When existing admin tools just aren’t cutting it, you can write your own. We look at the excellent Bash scripting and Python programming languages.

Write Your Own Admin Tools

If you’re just starting out as an admin, you tend to stick with existing Linux tools. After a while, you will find the need to modify or combine the tools to create something more useful. Admins write their own tools for specific tasks with languages such as Bash and Python. Beyond producing useful output, writing your own scripts gives you control over your tools, allowing you to extend them easily.

Your scripts don’t have to be massive works of art; rather, they should be tools that solve a problem. You don’t even have to write an entire script: You can use Linux commands in combination to provide information you need or want.

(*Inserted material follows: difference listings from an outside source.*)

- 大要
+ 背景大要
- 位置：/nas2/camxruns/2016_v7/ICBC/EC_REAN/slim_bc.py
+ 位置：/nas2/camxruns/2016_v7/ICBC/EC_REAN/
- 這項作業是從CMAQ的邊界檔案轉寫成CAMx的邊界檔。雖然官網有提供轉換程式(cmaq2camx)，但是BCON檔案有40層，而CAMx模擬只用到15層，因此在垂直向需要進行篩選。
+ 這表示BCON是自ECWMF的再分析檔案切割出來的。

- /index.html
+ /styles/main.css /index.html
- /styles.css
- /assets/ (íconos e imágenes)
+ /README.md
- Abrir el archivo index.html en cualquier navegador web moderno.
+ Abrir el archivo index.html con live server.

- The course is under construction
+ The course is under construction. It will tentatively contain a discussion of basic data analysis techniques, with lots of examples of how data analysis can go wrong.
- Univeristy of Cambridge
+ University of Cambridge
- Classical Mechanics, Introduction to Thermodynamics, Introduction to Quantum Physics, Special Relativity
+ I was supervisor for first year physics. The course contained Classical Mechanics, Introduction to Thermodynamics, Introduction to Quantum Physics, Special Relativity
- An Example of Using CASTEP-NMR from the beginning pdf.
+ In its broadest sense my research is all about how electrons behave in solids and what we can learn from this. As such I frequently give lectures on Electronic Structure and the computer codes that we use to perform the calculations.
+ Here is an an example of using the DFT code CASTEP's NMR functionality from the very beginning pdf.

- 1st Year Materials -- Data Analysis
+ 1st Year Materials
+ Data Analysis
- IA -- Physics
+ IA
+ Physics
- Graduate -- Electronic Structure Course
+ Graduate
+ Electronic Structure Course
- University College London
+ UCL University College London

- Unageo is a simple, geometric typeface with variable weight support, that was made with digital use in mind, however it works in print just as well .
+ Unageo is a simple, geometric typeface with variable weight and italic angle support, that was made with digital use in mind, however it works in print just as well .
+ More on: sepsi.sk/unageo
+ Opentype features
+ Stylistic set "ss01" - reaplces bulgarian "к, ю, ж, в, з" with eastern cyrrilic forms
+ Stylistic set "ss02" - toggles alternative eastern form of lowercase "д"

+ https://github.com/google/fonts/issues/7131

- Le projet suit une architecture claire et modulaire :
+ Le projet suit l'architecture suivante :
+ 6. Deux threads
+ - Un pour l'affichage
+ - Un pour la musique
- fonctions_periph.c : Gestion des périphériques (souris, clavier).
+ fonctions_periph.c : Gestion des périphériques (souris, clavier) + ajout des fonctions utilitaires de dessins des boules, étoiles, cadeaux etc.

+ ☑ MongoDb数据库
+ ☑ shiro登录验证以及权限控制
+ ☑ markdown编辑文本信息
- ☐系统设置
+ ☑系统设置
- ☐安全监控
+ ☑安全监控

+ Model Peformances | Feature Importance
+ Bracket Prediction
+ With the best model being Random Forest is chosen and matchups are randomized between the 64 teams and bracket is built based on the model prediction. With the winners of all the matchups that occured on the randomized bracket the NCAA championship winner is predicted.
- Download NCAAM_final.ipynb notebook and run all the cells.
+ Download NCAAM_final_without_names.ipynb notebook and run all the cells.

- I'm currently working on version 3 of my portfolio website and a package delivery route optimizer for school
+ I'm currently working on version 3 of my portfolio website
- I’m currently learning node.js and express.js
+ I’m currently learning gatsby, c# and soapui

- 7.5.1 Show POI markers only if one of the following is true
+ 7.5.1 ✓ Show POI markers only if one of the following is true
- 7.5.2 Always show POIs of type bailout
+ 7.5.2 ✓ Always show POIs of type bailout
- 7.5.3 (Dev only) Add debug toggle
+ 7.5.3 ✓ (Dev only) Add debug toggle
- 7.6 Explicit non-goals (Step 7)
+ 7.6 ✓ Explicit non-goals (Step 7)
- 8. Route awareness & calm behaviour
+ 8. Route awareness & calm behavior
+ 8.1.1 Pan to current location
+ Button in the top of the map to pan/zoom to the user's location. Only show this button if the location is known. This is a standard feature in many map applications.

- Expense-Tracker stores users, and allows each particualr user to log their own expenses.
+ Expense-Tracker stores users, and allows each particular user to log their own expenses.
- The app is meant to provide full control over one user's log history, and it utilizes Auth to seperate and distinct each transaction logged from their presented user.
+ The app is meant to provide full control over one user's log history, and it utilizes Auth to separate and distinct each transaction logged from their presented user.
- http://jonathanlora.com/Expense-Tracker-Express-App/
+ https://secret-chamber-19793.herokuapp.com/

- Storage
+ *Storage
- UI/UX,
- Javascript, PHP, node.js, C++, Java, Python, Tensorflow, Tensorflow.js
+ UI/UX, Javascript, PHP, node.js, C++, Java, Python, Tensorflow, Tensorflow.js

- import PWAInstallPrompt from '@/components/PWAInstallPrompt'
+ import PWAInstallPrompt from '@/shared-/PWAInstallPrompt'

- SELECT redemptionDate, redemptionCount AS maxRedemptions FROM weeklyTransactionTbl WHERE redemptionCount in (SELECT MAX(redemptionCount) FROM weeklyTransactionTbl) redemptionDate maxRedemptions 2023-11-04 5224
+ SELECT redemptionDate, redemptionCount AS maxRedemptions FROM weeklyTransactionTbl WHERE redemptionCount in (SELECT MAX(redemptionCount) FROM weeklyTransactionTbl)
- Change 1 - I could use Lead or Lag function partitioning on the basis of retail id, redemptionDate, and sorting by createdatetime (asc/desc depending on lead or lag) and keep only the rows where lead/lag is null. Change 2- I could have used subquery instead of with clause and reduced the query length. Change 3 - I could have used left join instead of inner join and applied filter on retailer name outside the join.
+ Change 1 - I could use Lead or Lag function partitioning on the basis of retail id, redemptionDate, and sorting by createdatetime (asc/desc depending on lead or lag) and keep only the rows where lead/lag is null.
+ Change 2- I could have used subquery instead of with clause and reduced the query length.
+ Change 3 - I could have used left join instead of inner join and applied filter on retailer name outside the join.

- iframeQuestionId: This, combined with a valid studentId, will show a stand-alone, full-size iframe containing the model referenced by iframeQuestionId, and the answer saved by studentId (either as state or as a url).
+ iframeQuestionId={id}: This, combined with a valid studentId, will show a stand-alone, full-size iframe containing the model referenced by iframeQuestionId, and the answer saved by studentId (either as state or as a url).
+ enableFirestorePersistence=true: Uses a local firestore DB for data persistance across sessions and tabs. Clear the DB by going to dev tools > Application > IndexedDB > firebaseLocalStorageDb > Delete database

To begin, create simple scripts (which I also call tools) that return a single response. Think of how you function and the information you use, then you can determine whether anything is missing. Perhaps you want to see the output from two different tools but in cohesive output.

This article is not a guide to writing your own tools. Rather, it is a simple starting point if you want to write your own. I’m going to start by discussing how you can use Bash as your programming “language” for writing tools.

Bash

Bash is probably the most popular scripting language because (1) it is in every distribution of Linux; (2) you can take advantage of all the Linux commands in Bash, which you can do in other languages but seems to be easier in Bash; and (3) you can find a huge number of examples online that can be adapted for HPC.

A good place to start is to learn or re-learn Bash coding. You can find comprehensive resources at DataCamp and The Linux Documentation Project. My favorite example of a beautiful tool written in Bash is bashtop, a 100% Bash tool that displays top-like information and even allows you to choose themes. Another interesting Bash script is a graphical sci-fi game named ASCIIDENT.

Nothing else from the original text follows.